A quelque chose malheur est bon. Cette devise sied parfaitement à la carbonatation. Ce phénomène naturel est, en effet, d’abord connu pour les pathologies qu’il provoque sur le béton armé : le CO2 de l’air se diffuse dans le béton, abaissant le pH et provoquant le gonflement des armatures, puis l’éclatement du béton. Mais il est moins connu pour son impact bénéfique sur l’environnement : par les mêmes mécanismes, le béton piège une partie du CO2 émis lors de la fabrication du clinker qui le constitue (une tonne de ciment CEM I rejette environ 800 kg de CO2, 60 % provenant de la « décarbonatation » du calcaire pour produire la chaux, 40 % étant issus de la combustion pour la cuisson dans le four).
Ce piège à CO2 est actif tant que le béton est exposé à l’air. « Pendant la phase de service du béton, des éléments peu massifs, comme des voiles en béton peuvent fixer, après carbonatation de la zone d’enrobage des armatures, de 10 à 15 % du CO2 émis pour leur fabrication », précise Mickaël Thiéry, chercheur à l’Ifsttar et membre de l’équipe du projet Carbonated recycled aggregates for concrete (Crac) qui, de 2009 à 2013, s’est employé à mieux appréhender la carbonatation sur les gravats de démolition. Car une fois démolis, les gravats de béton continuent à absorber le CO2. Mieux, la surface de contact étant démultipliée, le phénomène s’accélère ! « Nous avons, dans un premier temps, mené des tests très pointus en laboratoire pour mieux comprendre comment la carbonatation diffuse au cœur d’un mélange de grains de pâte de ciment représentant des granulats de béton recyclé, explique Mickaël Thiéry.
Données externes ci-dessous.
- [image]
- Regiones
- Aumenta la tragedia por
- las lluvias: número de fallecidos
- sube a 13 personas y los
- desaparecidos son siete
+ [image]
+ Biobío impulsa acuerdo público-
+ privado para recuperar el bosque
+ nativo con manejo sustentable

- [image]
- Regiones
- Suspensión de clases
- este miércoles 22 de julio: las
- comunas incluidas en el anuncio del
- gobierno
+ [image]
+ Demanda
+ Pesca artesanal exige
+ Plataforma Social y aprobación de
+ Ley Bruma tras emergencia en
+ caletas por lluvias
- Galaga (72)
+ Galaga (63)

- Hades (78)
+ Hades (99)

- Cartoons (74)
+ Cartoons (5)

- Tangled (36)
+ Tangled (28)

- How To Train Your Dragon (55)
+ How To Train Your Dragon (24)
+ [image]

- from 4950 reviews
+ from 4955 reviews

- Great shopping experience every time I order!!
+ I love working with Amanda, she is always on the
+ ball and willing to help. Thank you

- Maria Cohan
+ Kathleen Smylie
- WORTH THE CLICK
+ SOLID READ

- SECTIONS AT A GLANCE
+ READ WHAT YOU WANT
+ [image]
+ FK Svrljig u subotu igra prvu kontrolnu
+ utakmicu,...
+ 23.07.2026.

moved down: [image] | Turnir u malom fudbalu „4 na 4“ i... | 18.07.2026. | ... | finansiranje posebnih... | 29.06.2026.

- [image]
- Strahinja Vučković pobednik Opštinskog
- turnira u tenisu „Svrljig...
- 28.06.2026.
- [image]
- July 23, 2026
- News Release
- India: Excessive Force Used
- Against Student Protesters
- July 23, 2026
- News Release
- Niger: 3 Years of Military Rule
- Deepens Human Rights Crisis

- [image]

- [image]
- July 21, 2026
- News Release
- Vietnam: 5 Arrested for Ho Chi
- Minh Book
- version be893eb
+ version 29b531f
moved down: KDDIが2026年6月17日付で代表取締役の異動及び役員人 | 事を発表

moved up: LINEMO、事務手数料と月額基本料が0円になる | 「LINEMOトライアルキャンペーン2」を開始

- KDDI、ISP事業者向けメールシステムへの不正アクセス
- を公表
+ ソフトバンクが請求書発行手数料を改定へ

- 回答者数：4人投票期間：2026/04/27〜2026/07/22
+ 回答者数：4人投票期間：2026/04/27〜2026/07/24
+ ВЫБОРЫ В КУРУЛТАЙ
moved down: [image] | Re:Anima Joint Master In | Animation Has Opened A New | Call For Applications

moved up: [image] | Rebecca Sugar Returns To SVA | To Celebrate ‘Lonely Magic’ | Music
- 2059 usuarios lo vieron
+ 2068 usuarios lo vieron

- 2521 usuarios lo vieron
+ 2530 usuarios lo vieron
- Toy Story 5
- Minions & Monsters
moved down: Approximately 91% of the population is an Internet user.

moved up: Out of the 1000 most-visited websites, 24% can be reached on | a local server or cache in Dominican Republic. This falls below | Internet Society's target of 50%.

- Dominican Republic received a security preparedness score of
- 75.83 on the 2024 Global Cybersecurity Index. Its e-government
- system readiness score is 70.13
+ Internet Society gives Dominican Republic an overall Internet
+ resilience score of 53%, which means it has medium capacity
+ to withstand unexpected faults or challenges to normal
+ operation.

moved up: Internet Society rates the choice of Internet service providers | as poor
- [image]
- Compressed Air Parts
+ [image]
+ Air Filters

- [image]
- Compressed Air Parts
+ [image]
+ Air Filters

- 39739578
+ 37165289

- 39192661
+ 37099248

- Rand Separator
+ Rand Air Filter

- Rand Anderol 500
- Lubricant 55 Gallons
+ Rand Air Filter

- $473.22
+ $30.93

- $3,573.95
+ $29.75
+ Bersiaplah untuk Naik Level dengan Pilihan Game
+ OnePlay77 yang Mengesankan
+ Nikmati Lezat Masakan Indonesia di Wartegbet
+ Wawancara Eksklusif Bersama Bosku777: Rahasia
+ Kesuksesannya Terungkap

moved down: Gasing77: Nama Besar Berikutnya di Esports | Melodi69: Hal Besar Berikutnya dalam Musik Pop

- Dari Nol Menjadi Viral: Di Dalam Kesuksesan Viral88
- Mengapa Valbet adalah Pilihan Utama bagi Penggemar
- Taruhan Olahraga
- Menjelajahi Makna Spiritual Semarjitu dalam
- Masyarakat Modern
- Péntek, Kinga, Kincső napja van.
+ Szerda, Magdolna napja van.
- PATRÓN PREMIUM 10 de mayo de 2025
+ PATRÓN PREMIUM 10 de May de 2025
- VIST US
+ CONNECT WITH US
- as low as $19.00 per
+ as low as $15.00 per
Les résultats ont été extrapolés par modélisation à l’échelle des granulats. Pour validation, nous avons expérimenté en vraie grandeur l’avancée de la carbonatation d’un tas de gravats issu de la démolition d’un béton âgé. » Dix colonnes creuses en plastique ont ainsi été remplies de granulats de béton de différentes tailles sur le site du Laboratoire régional des ponts et chaussées du Bourget (Seine-Saint-Denis), des couches étant régulièrement prélevées pour analyser l’évolution du front de carbonatation. Les conclusions sont significatives. Ainsi, si les gravats sont exposés six mois à l’air libre (protégés de la pluie), avant d’être réutilisés, 15 à 20 % du CO2 émis lors de la décarbonatation sont récupérés ; s’ils le sont pendant deux à trois ans, cette proportion peut atteindre 30 %.
Autre argument en faveur de cette exposition prolongée : en colmatant les pores du béton, la carbonatation augmente ses performances mécaniques et améliore l’ouvrabilité d’un béton formulé à partir de granulats de béton recyclé. Des résultats qui pourraient apporter de l’eau au moulin du projet national de recherche collaborative Recybéton (lire « Le Moniteur » n° 5705, Spécial TP, du 29 mars 2013, page 40).Certains pays d’Europe du Nord mettent déjà en pratique ce « bain » de CO2 forcé. Dans les pays nordiques, il est d’usage que les bétons démolis soient concassés, puis stockés à l’air plusieurs mois avant d’être réutilisés.